Figure 17 shows the average coefficient of friction of different specimens under different lubrication conditions. Combined with Figure 16, it can be seen that the wear resistance of TC4 specimens of both molding methods is improved under lubrication conditions, and the coefficients of friction are reduced. The reason for this result is that under dry friction conditions, the repeated friction between the specimen and the counter-abrasive specimen produces fine wear particles, and due to the lack of lubricant, the wear particles cannot be discharged in time, so that the wear particles accumulate between the specimen and the counter-abrasive specimen, and the friction coefficient between the two is larger.
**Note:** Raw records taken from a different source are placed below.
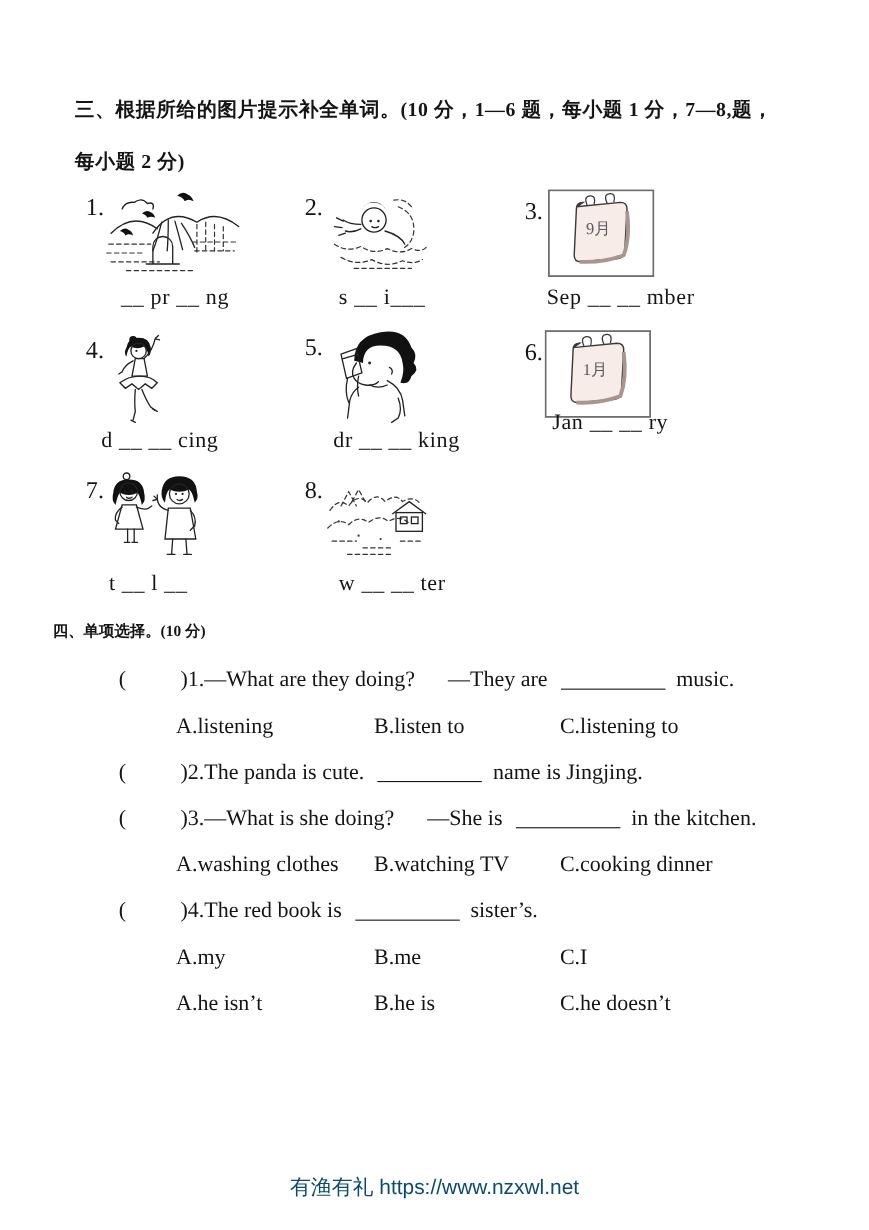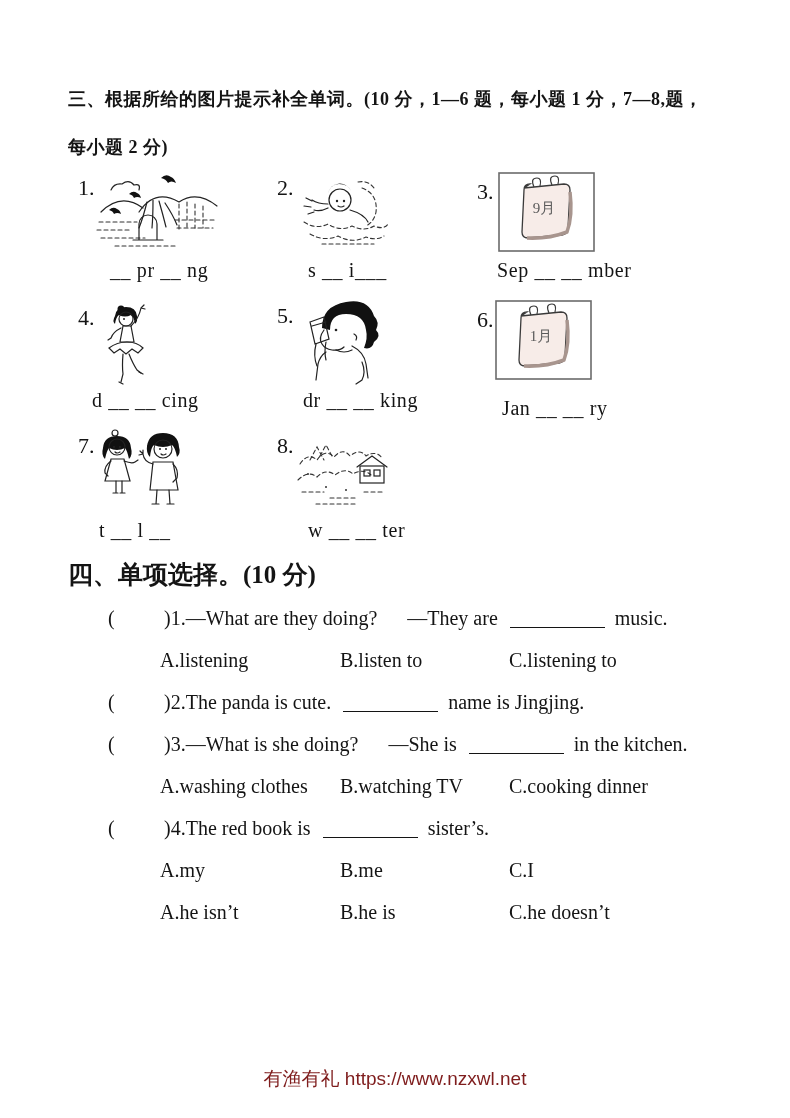--- a/index.html
+++ b/index.html
@@ -128,7 +128,7 @@
     <path class="cal-ring" d="M36 15 q-4 -9 3 -9 q5 0 3 8 M54 13 q-4 -9 3 -9 q5 0 3 8"></path>
     <text class="cal-text" x="46" y="41" text-anchor="middle">1月</text>
   </svg>
-  <span class="s3-ans" style="left:502px;top:396px">Jan __ __ ry</span>
+  <span class="s3-ans" style="left:502px;top:372px">Jan __ __ ry</span>
 
   <span class="s3-num" style="left:78px;top:434px">7.</span>
   <svg class="pic" style="left:93px;top:428px" width="96" height="88" viewBox="0 0 96 88">

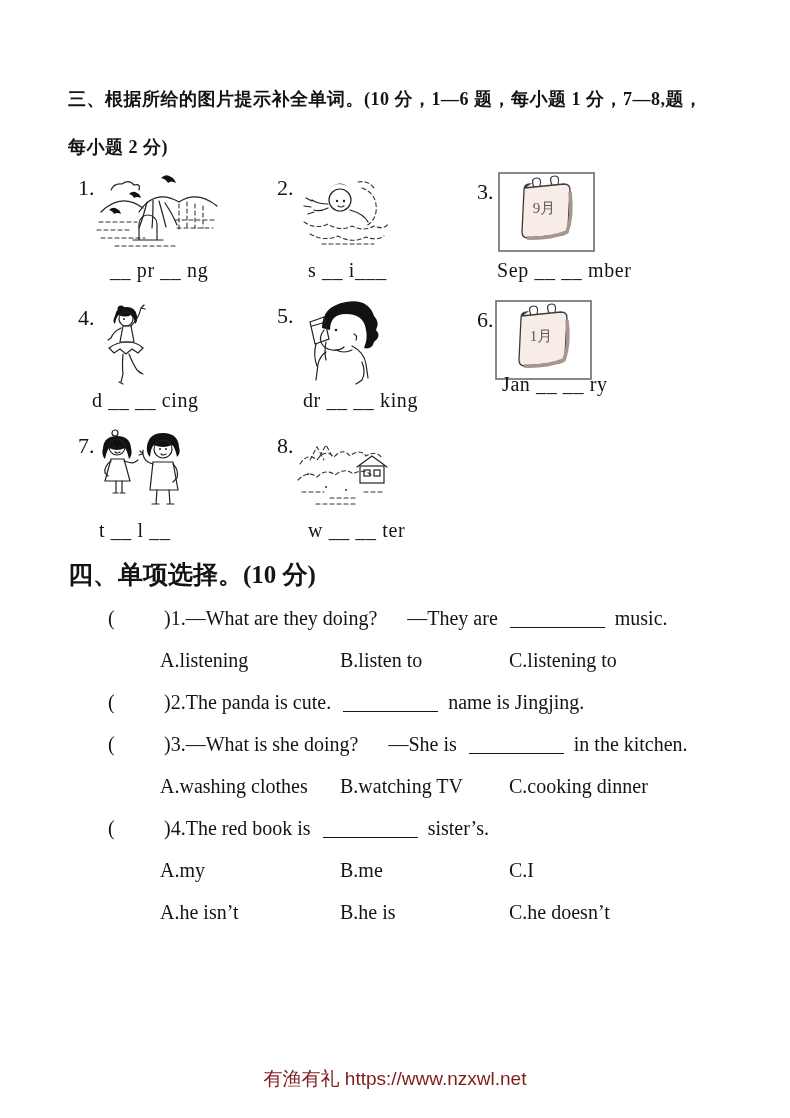--- a/index.html
+++ b/index.html
@@ -22,7 +22,7 @@
   .cal-text{fill:#5a5a5a;font-size:15px;font-family:"Liberation Serif","DejaVu Serif",serif;}
   
   .s4{position:absolute;left:0;top:562px;width:790px;}
-  .s4-head{padding-left:68px;font-size:25px;font-weight:bold;line-height:26px;margin:0 0 18px 0;font-family:Liberation Serif, serif;}
+  .s4-head{padding-left:48px;font-size:14px;font-weight:bold;line-height:26px;margin:0 0 18px 0;font-family:Liberation Serif, serif;}
   .q-line{padding-left:108px;font-size:20px;line-height:25px;margin-bottom:17px;white-space:nowrap;}
   .paren{display:inline-block;width:56px;}
   .q-part2{margin-left:30px;}

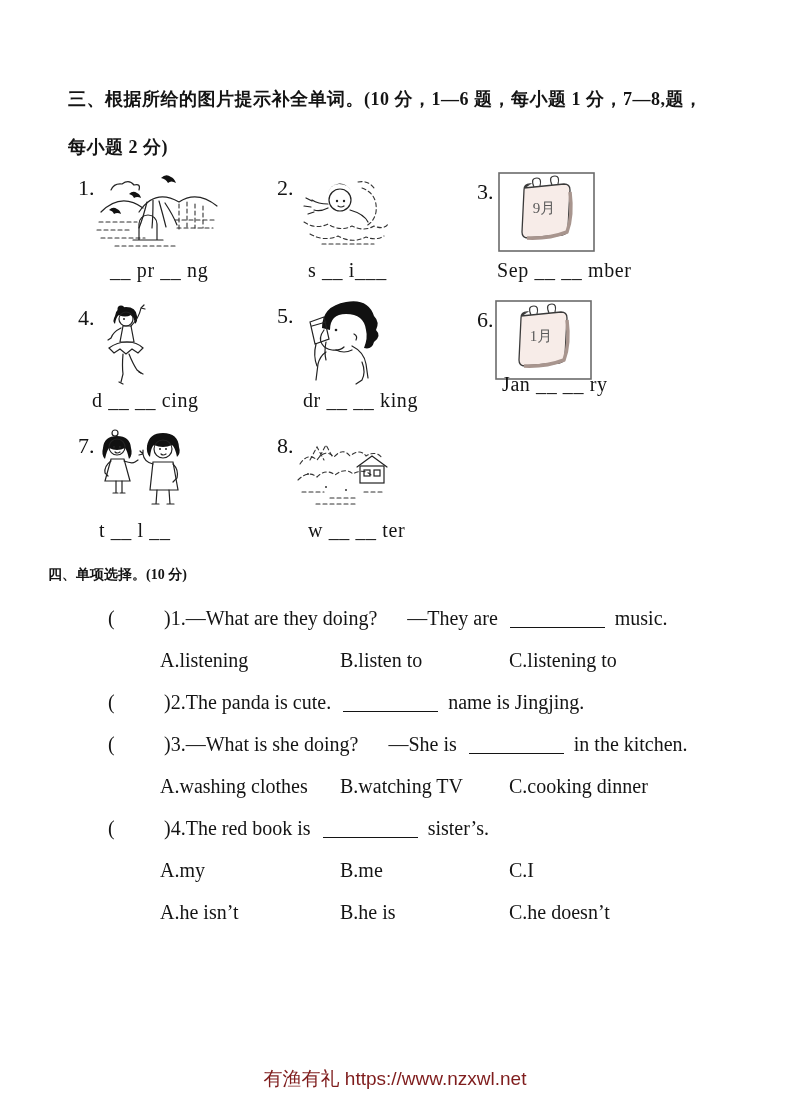--- a/index.html
+++ b/index.html
@@ -35,7 +35,7 @@
   .opt-b{width:169px;}
   
   .footer{position:absolute;left:0;top:1066px;width:790px;text-align:center;
-    font-family:"Liberation Sans","DejaVu Sans",sans-serif;font-size:19px;color:#7f1d1d;}
+    font-family:"Liberation Sans","DejaVu Sans",sans-serif;font-size:19px;color:#0c4a6e;}
   svg .ln{fill:none;stroke:#222222;stroke-width:1.2;stroke-linecap:round;}
   svg .lnd{fill:none;stroke:#333333;stroke-width:1.1;stroke-linecap:round;stroke-dasharray:4 3;}
   svg .blk{fill:#111111;stroke:none;}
Under the deionized water lubrication condition, there is water lubrication between the specimen and the counter-abrasive specimen, and the wear particles are discharged in time by the hydrodynamic effect of the lubricant, which reduces the degree of wear of the specimen and the counter-abrasive specimen and the coefficient of friction between the two.

Figure 18 shows the friction coefficient comparison curves of different surfaces of SLM-molded specimens, from which it can be seen that the friction coefficient difference between the side and the front of the SLM-molded specimens is not very large, and its tendency to change and the size of the value is almost the same. However, it can be seen from the figure that the friction coefficient of the front side of the molded specimen is slightly higher than that of the side; the reason for this result is related to the surface roughness of the SLM-molded specimen. The SLM molding layer-by-layer stacking process means that the melt channel and the real position achieve a certain degree of deviation, and in the direction of the stacking of the phenomenon there is sticking powder, so that the front side of the specimen is not flat, the specimen is rougher, and, therefore, the front side of the specimen has a slightly larger coefficient of friction.

4. Conclusions

1.

The SLM process parameters were optimized through orthogonal tests, and for roughness, the optimized process parameter combinations were determined as follows: laser power of 300 W, scanning speed of 1250 mm/s, scanning spacing of 0.09 mm, and a powder layer thickness of 0.05 mm. When the density of the molded specimen is high, it has fewer internal pore defects, and, on the contrary, when the density is low, the internal pore defects are more obvious;

2.

The microstructure of the cross-section of the molded specimen is mainly ${\alpha }^{\prime }$ martensite, and there are oriented $\beta$ columnar crystals in the microstructure of the elongated cross-section; the microhardness of the side of the molded specimen averaged 369.13 HV, and the microhardness of the front side has an average value of 364.06 HV, and the sides and fronts of the molded specimen are harder than those of the casting specimen;

3.

The average yield strength of the molded specimens was 1217.40 MPa, the tensile strength was 1315.32 MPa, and the elongation at break was 9.6%. It was found that the yield strength and tensile strength of the SLM-molded specimens were higher than that of the ASTM F136 and casting standards but the elongation at break was slightly lower than that of the ASTM F136 standard; the elastic modulus of the molded specimens was in the range of 0.7~12.7 GPa and the compressive strength between 8~338 MPa, which is in line with the range of human bone requirements [41]. For the materials used to make femoral implants, Ti-6Al-4V femoral implants made by SLM meet the requirements, but in practical orthopedics application, it is necessary to apply a coating that enables osseointegration to the alloy obtained by SLM;

4.

Under the same experimental conditions, the friction coefficients of SLM-molded specimens are lower than those of casting specimens, and their wear resistance is higher than that of casting specimens. The friction and wear performance of the molded specimens on the side and the front side do not differ much, and there is basically no difference in the friction coefficient trends and sizes of the two, with the friction coefficient on the front side of the specimens being slightly higher.